2.1. Classification and polymorphism of wheat grain proteins

Like all grain seeds, wheat grain contains a large number of proteins classified as structural proteins, functional proteins and reserve proteins. They are unequally distributed within the different cell of the grain. A natural gradient of distribution can be highlighted. As a result, the starch to protein ratio significantly increases from the peripheral to the central regions of the grain. Given the relative weight of these different cells, 70–80% (w/w) of the proteins are in the albumen.
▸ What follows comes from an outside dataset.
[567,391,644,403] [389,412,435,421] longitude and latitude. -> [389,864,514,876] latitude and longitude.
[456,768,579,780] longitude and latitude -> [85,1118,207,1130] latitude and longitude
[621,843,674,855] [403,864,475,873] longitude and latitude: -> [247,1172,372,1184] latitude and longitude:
The classification system for cereal proteins is mainly based on Osborne’s historical work, in 1907 [5], based on their differences in solubility later used in sequential extractions (Table 1). As a result, four major protein fractions have been defined: albumins (soluble in water), globulins (soluble in dilute salt solutions), gliadins (soluble in diluted alcohols, 70% ethanol) and finally, glutenins (residual proteins, partially soluble in diluted acids and bases). Other authors have enriched these classifications based on structural and/or functional properties [6, 7].Within the large family of the storage proteins (prolamins), two main classes can be differentiated due, to their degree of aggregation/polymerization. Thus, on the one hand, gliadins (soluble monomeric proteins in aqueous alcohols), which represent approximately 30–40% (w/w) of flour proteins and on the other hand, glutenins representing, 40–45% (w/w) of the total flour proteins. The latter are polymeric and aggregated proteins, forming a much more complex material than the gliadins.
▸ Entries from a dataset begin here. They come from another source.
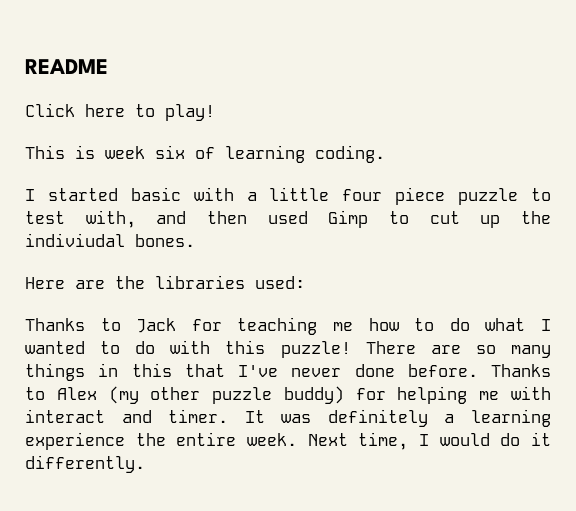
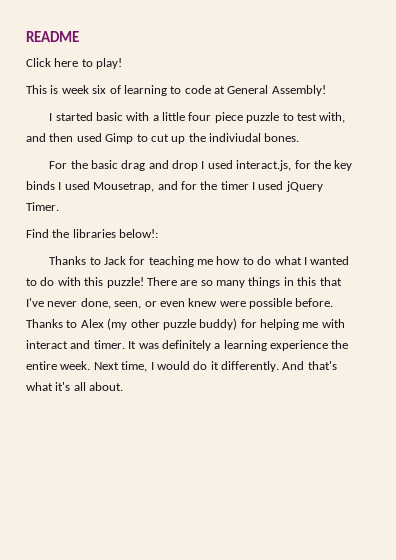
[315,145,385,163] coding. -> [170,85,326,96] to code at General Assembly!
[25,277,105,289] Here are -> [49,160,353,171] [26,181,323,192] [26,202,59,211] [26,229,49,238] For the basic drag and drop I used interact.js, for the key binds I used Mousetrap, and for the timer I used jQuery Timer. // Find
[255,276,305,289] used: -> [119,229,159,238] below!:
[354,364,395,377] done -> [80,298,292,309] done, seen, or even knew were possible
(145, 464) none -> [282,361,337,370] [26,382,124,391] And that's what it's all about.

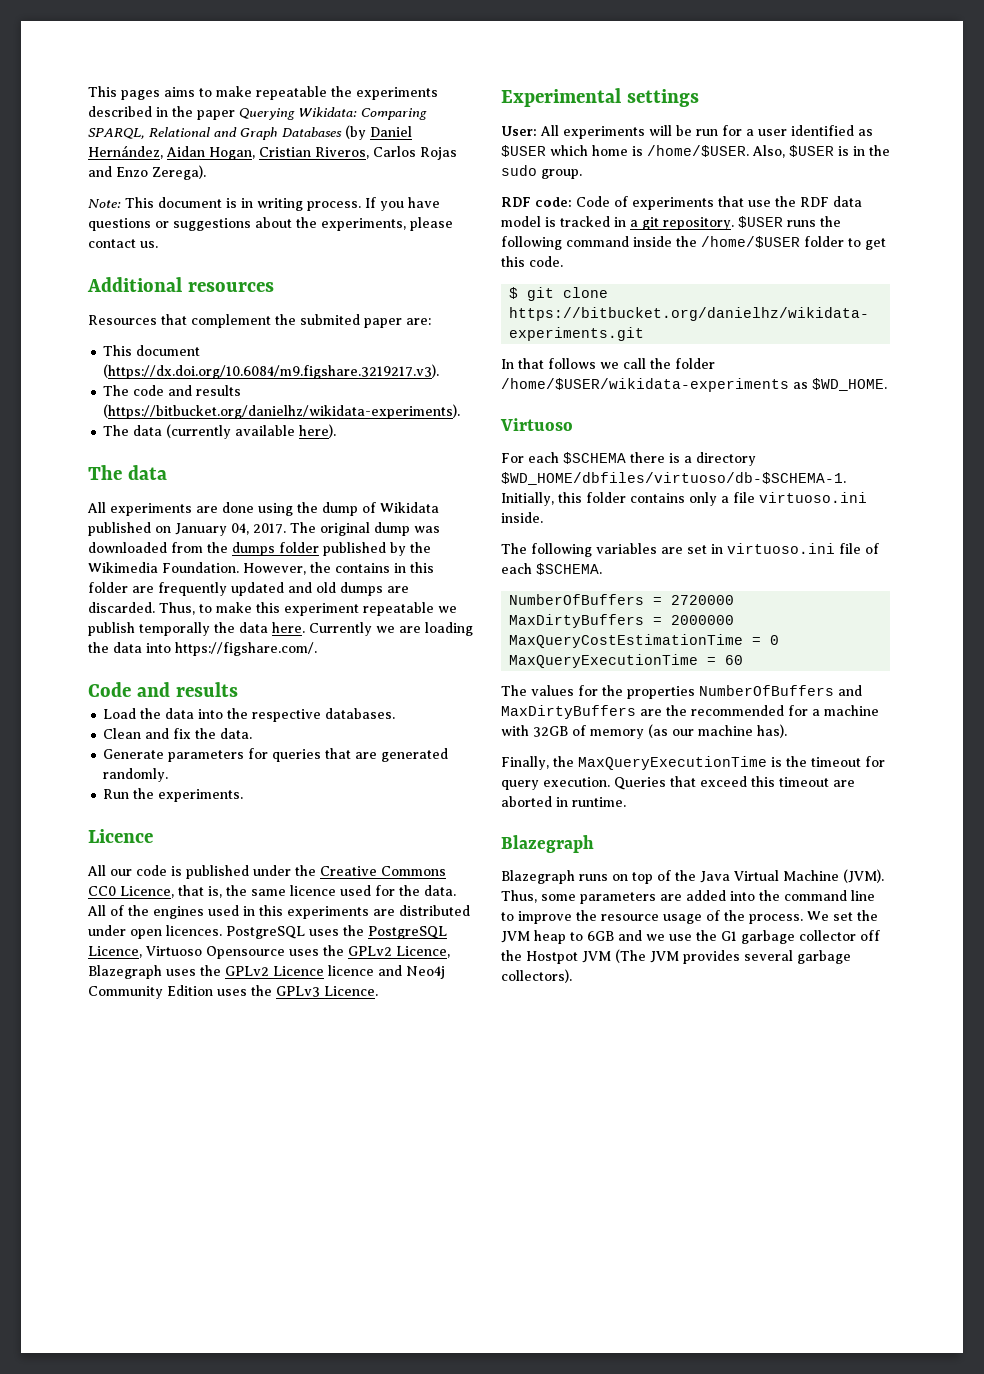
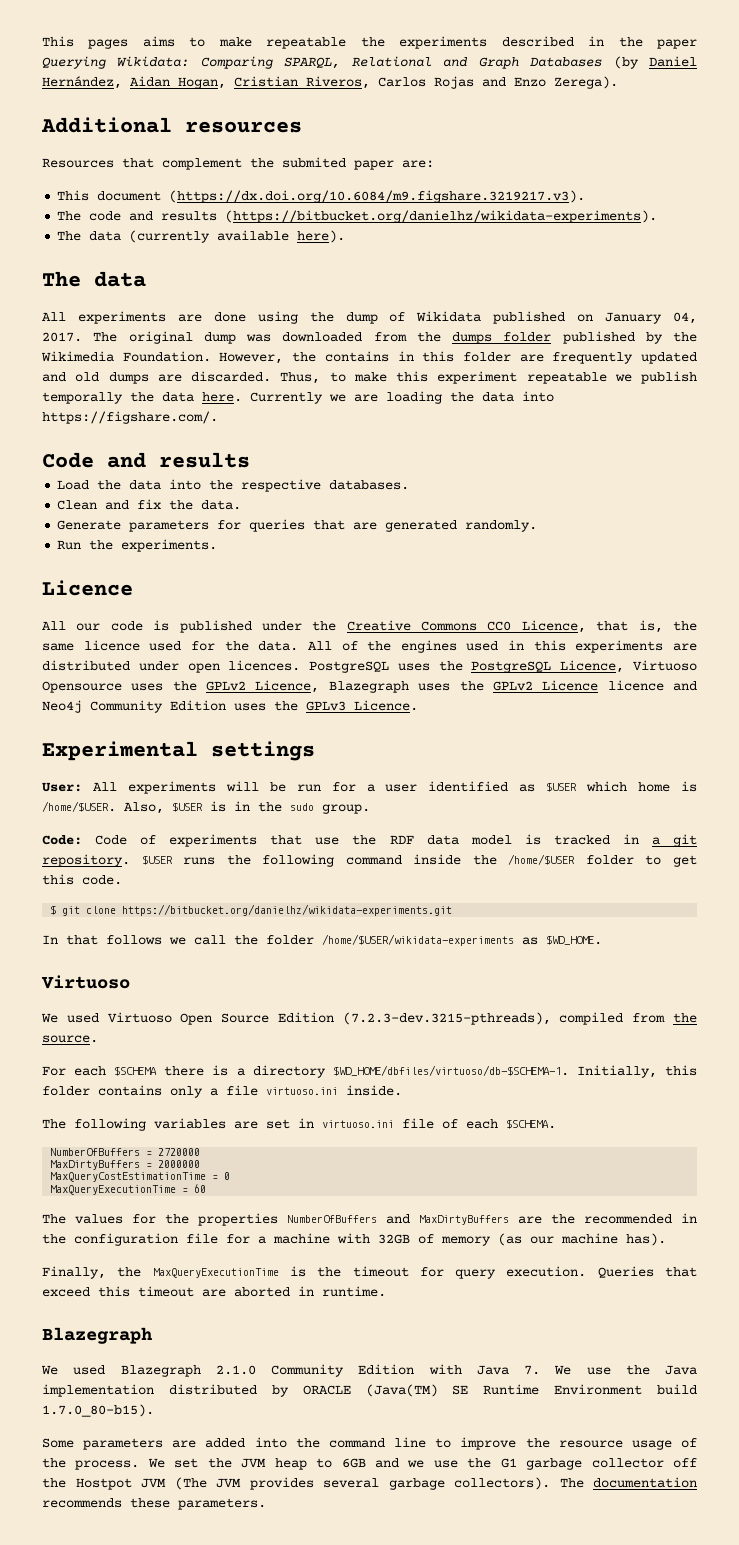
[88,197,440,211] [88,217,453,231] [88,239,158,248] // Note: This document is in writing process. If you have questions or suggestions about the experiments, please contact us. -> (618, 82) none
[501,197,572,207] RDF code: -> [42,835,82,845] Code:
(573, 424) none -> [41,1012,698,1025] [42,1035,98,1043] // We used Virtuoso Open Source Edition (7.2.3-dev.3215-pthreads), compiled from the source.
(784, 710) none -> [681,1213,697,1223] [42,1233,218,1246] in the configuration file
[501,869,884,884] [501,890,576,903] Blazegraph runs on top of the Java Virtual Machine (JVM). Thus, some -> [41,1364,697,1377] [42,1384,697,1397] [42,1404,154,1417] [42,1438,74,1448] We used Blazegraph 2.1.0 Community Edition with Java 7. We use the Java implementation distributed by ORACLE (Java(TM) SE Runtime Environment build 1.7.0_80-b15). // Some
(572, 976) none -> [559,1477,697,1488] [42,1498,266,1510] The documentation recommends these parameters.

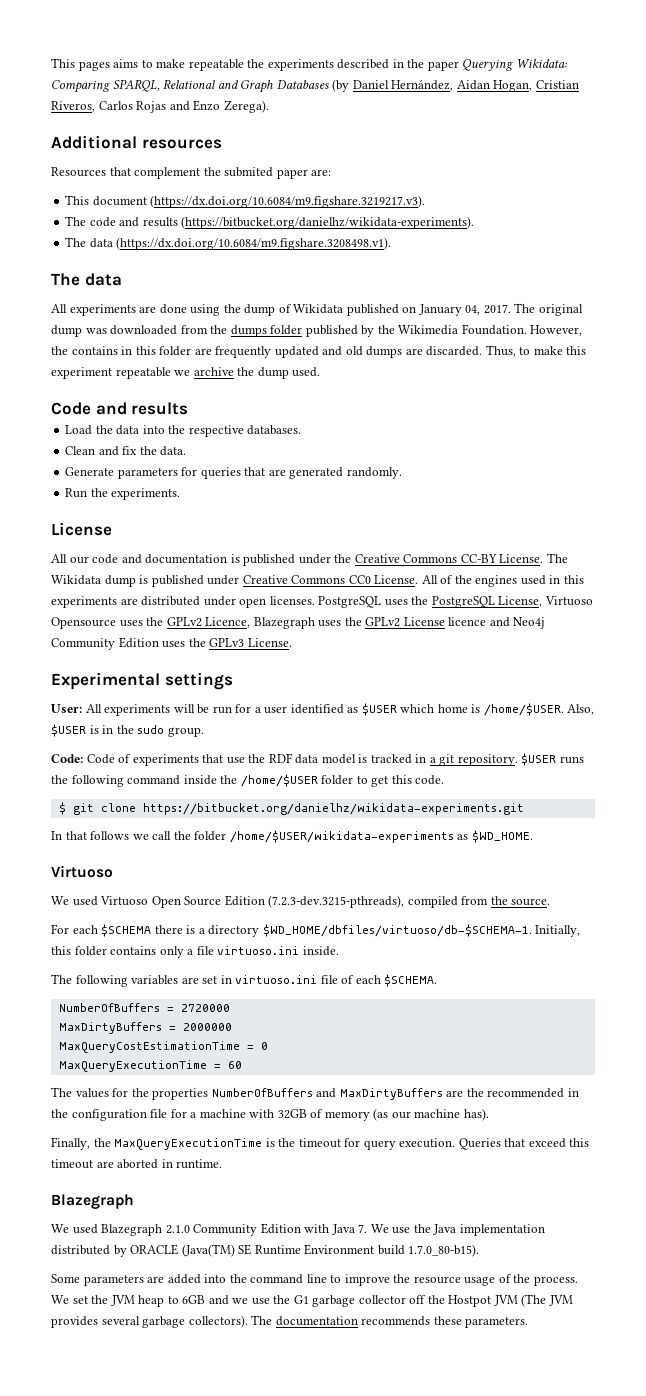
[129,230,346,243] (currently available here). -> [116,237,392,250] (https://dx.doi.org/10.6084/m9.figshare.3208498.v1).
[641,371,697,384] [42,391,554,404] [42,411,218,424] publish temporally the data here. Currently we are loading the data into https://figshare.com/. -> [193,367,321,379] archive the dump used.
[42,580,133,596] Licence -> [51,522,112,536] License
(143, 626) none -> [121,554,228,564] and documentation
[487,620,697,633] [42,640,299,651] CC0 Licence, that is, the same licence used for the data. -> [460,553,568,563] [51,575,419,587] CC-BY License. The Wikidata dump is published under Creative Commons CC0 License.
[228,660,301,671] licences. -> [269,596,315,605] licenses.
[560,660,625,673] Licence, -> [498,596,543,607] License,
[542,680,599,691] Licence -> [403,617,445,626] License
[354,700,418,711] Licence. -> [247,638,292,647] License.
Osborne [5] classification Shewry et al. [6] classification Singh and Shepherd [7] classification
Protein fraction Solubility MW (kDa) Composition Structure Gene localization* Function
Albumins and globulins Water neutral salts 5–90 Structural and functional proteins
Gliadins Diluted alcohols 25–75 Monomers Storage proteins (prolamins)
- ω Poor in S Gli-1(1A,1B,1D)S
- α Reach in S Gli-2(6A,6B,6D)S
- β Gli-2(6A,6B,6D)S
- γ Gli-1(1A,1B,1D)S
Glutenins Acids, bases, reductants, detergents 100 to several millions Reach in S Polymers
- LMW Glu-3(1A,1B,1D)S
- HMW Glu-1(1A,1B,1D)L

Table 1.

Classification of wheat grain proteins.

Allelic blocks, wheat homologous chromosomes (noted 1–6), wheat genomes (A, B and D) and chromosome position: (S) short arm, (L) long arm.


Gliadins correspond to a mixture of monomeric proteins of molecular weight between 25 and 75 kDa and are characterized by their richness in glutamine and proline. They represent 45% (w/w) of the total prolamins. There are four classes based on their electrophoretic behaviour (i.e. increasing mobility in acid medium): α/β, γ and ω-gliadins (which, respectively, represent 44–60%, 30–46% and 6–20% of total gliadins) [8].
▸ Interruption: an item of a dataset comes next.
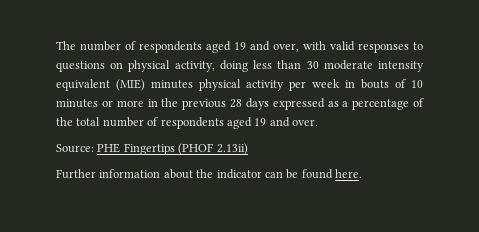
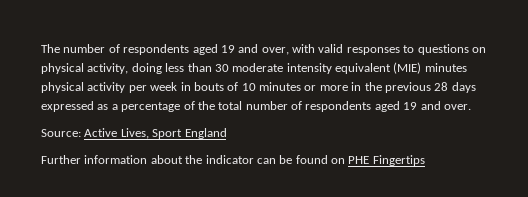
[97,143,248,155] PHE Fingertips (PHOF 2.13ii) -> [84,128,227,139] Active Lives, Sport England
[335,169,362,178] here. -> [331,155,425,166] on PHE Fingertips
Glutenins, for their part, represent 40–50% (w/w) of total proteins; they are rich in proline and glutamic acid and their content in basic amino acids is higher than that of gliadins. They constitute a much more complex material formed of an assembly of polypeptide chains, commonly called subunits, linked together mainly by intermolecular disulphide bridges. These subunits have been grouped into two different subgroups: low molecular weight subunits (LMW-GS) and high molecular weight subunits (HMW-GS).

LMW-GS account for an average of two-thirds of total glutenins. They are very polymorphic and have molar masses between 30 and 50 kDa. Given their similarity to some gliadins, these have sometimes been difficult to quantify. HMW-GS, as their name indicates, have higher molecular weights ranging from 95 to 130 kDa. According to their SDS-PAGE migration, they fall into two groups: HMW-GSy (67–74 kDa) and HMW-GSx (83–88 kDa).

Gliadins have a large genetic polymorphism, it has been possible to detect between 20 and 40 different constituents for a wheat variety [9]. Within a class of gliadins, it is possible to find several sub-families depending on the composition and richness of certain amino acids (the ω1 and ω5 gliadins differ in basic amino acids, glutamine and proline, than that γ1, γ2 and γ3 differ in their richness in tyrosine, lysine and methionine). Thus, the polymorphism of gliadins is very important that it serves as a basis for the varietal identification of wheat [10].

The polymorphism of low molecular weight glutenic subunits (LMW-GS) is less important than that of gliadins. For a given variety, there are 7–6 LMW-GS. But 40 different LMW-GS were found in 222 varieties of soft wheat [11]. Finally, high molecular weight glutenic subunits (HMW-GS) are the prolamins that have the lowest polymorphism. The association of two genes at each Glu-A1, Glu-B1 and Glu-D1 locus was noted. The x-type genes express subunits of masses greater than those encoded by y-type genes in SDS-PAGE [12]. However, some y-type HMW-GS (notably subunit 12) have been shown to have important immunochemical similarities with α/β and γ-gliadins [13]. In all cases, recombination between these genes is very rare. The different wheat varieties contain between 3 and 5 HMW-GS. Indeed, 1Ay genes are never expressed, and 1By and 1Ax genes are only expressed in some varieties [14].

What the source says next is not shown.